Büşra Zeynep ÖZDEMİR, Uygulanan teşvikler neticesinde 2011 yılında ağırlıklı olarak hidroelektriğe dayanan ve toplam 19.084 MW olan yenilenebilir enerji kurulu gücü rüzgar, güneş, jeotermal ve biyokütlenin de kurulu güce eklenmesiyle 2021 yıl sonunda 52.930 MW’a ulaştığını, toplam elektrik enerjisi kurulu gücünün yüzde 36’sını oluştururken yüzde 53,4’ünü oluşturur duruma geldiğini, 2023 hedefleri ve 2053’te net sıfır emisyon hedefi doğrultusunda yenilenebilir kaynaklı kurulu gücün artmaya devam etmesinin beklendiğini söyledi.

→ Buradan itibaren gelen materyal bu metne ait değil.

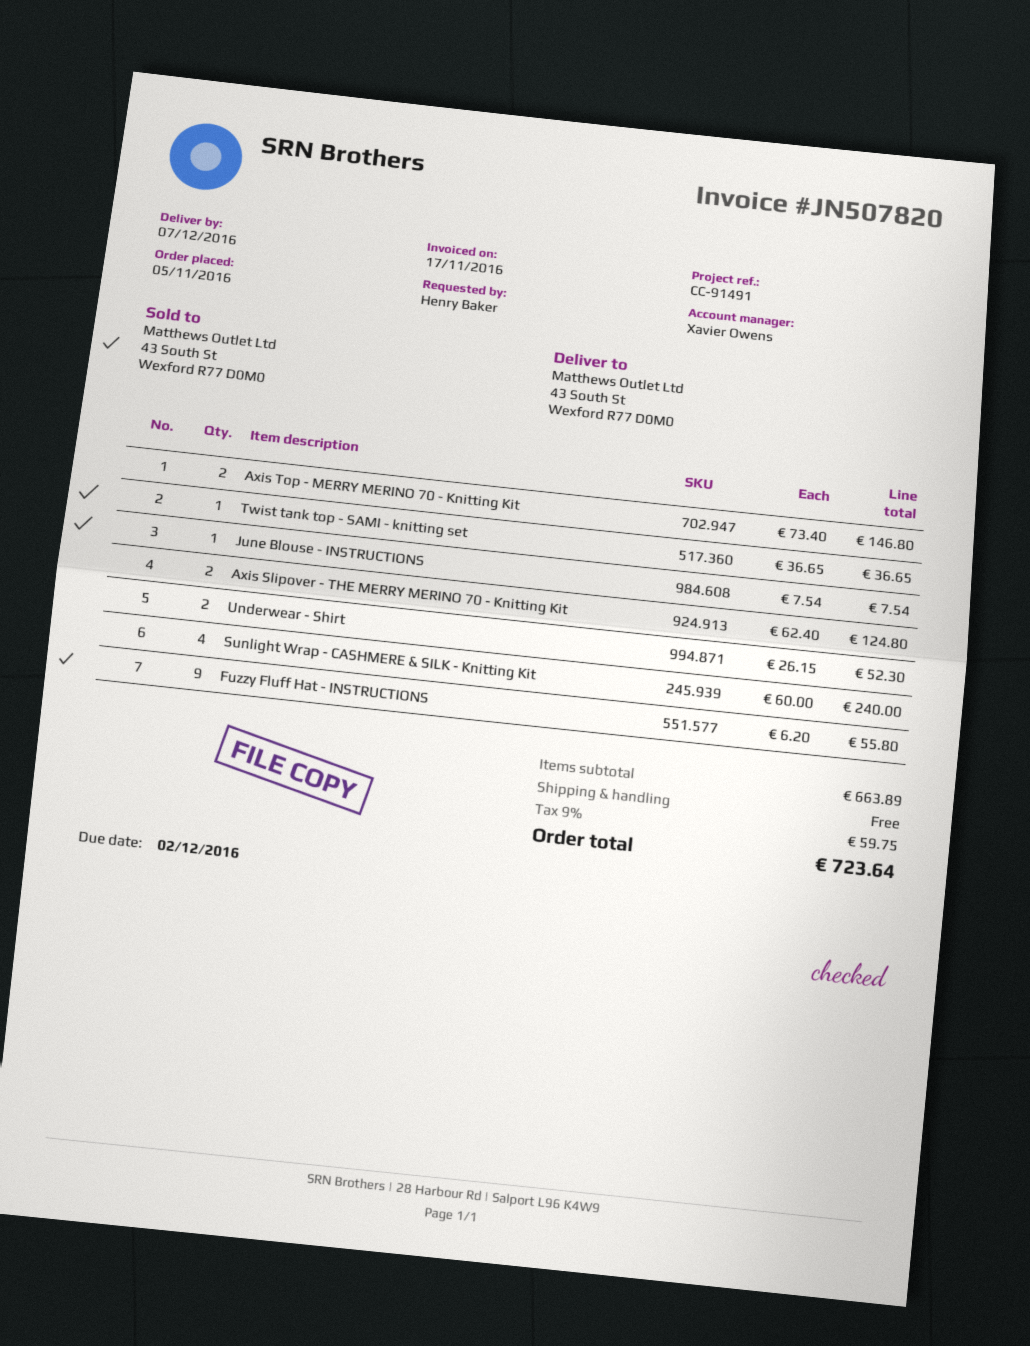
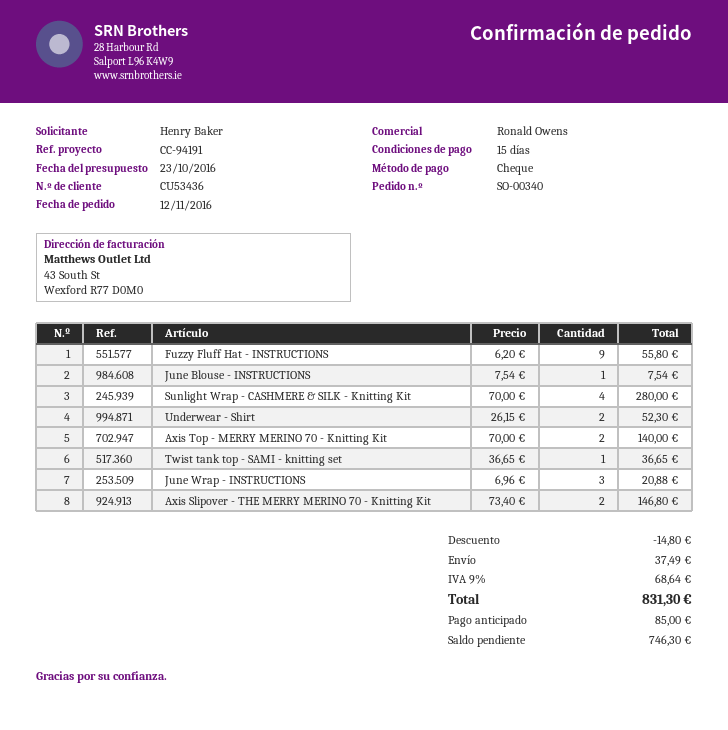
order date: 2016-11-05 -> 2016-11-12
reference: CC-91491 -> CC-94191
sales rep: Xavier Owens -> Ronald Owens
Axis Top - MERRY MERINO 70 - Knitting Kit: 2 x 73.40 = 146.80 -> 2 x 70.00 = 140.00
Axis Slipover - THE MERRY MERINO 70 - Knitting Kit: 2 x 62.40 = 124.80 -> 2 x 73.40 = 146.80
Sunlight Wrap - CASHMERE & SILK - Knitting Kit: 4 x 60.00 = 240.00 -> 4 x 70.00 = 280.00
June Wrap - INSTRUCTIONS: none -> 3 x 6.96 = 20.88
discount: none -> 14.80
shipping: 0.00 -> 37.49
tax: 9% = 59.75 -> 9% = 68.64
total: 723.64 -> 831.30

Fosil Yakıt Bağımlılığının Azaltılması
Yerli ve milli enerji denilince enerji tüketiminde ilk sıralarda yer alan fosil enerji kaynaklarının göz ardı edilmesinin düşünülemeyeceğini ifade eden Araştırmacı ÖZDEMİR, Türkiye’nin uzun yıllar ihale usulüyle anlaştığı, aralarında dünyaca ünlü çok sayıda şirketin bulunduğu yabancı firmalarla kara ve deniz alanlarında petrol ve doğal gaz arama çalışmaları yürüttüğünü, ancak teknolojik yetersizliklerin de aralarında bulunduğu çeşitli nedenlerle hatırı sayılır sonuçlara ulaşılamadığına dikkat çekti.
SETA Araştırmacı Büşra Zeynep ÖZDEMİR, 2017 yılında kamuoyu ile paylaşılan Milli Enerji ve Maden Politikası’nın Türkiye sınırları içerisindeki petrol, doğal gaz ve kömür madenlerinin keşfedilmesini ve ekonomiye kazandırılmasını hedeflediğine vurgu yaparak, “Bu doğrultuda ülkemiz kara alanlarının yanı sıra deniz yetki alanlarındaki hidrokarbon potansiyelinin açığa çıkarılması ve kullanıma alınması adına ilki 2017 yılında olmak üzere Türkiye Petrolleri A.Ş. bünyesinde faaliyet göstermek üzere 4 adet sondaj gemisi satın alınmıştır. Fatih, Yavuz, Kanuni ve Abdülhamit Han isimli derin deniz sondaj gemileri son teknoloji ile donatılmalarının yanı sıra sınıflarının en iyileri arasında yer alarak Türkiye’yi dünyada sayılı ülkeler arasında konumlandırmaktadır” şeklinde konuştu.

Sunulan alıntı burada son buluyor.